> _Task objective_
Among the lines below, return each one that contains the word "three".

***

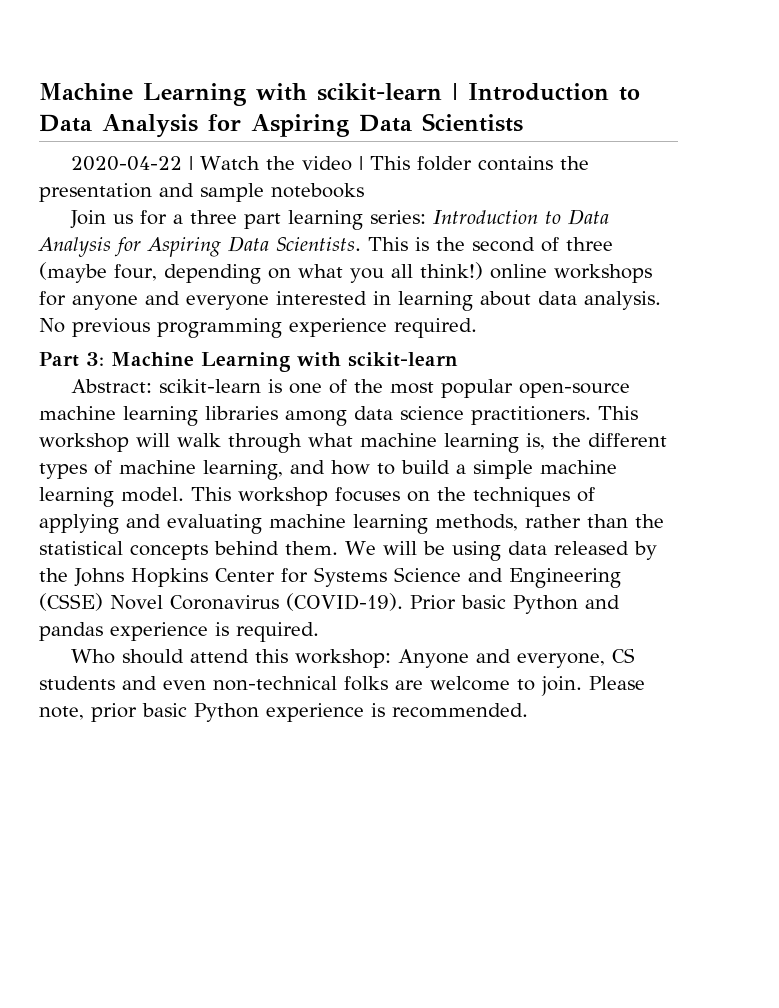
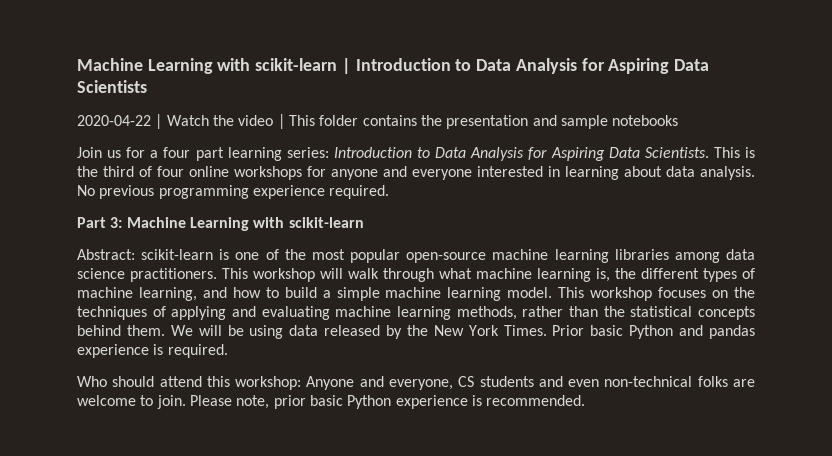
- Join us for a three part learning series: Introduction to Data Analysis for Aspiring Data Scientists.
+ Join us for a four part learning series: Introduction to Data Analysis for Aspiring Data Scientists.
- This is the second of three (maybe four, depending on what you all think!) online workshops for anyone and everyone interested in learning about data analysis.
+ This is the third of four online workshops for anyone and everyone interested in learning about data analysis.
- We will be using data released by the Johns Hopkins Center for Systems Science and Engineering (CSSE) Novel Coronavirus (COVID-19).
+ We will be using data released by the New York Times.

***

> _Solution to the exercise_
- Join us for a three part learning series: Introduction to Data Analysis for Aspiring Data Scientists.
- This is the second of three (maybe four, depending on what you all think!) online workshops for anyone and everyone interested in learning about data analysis.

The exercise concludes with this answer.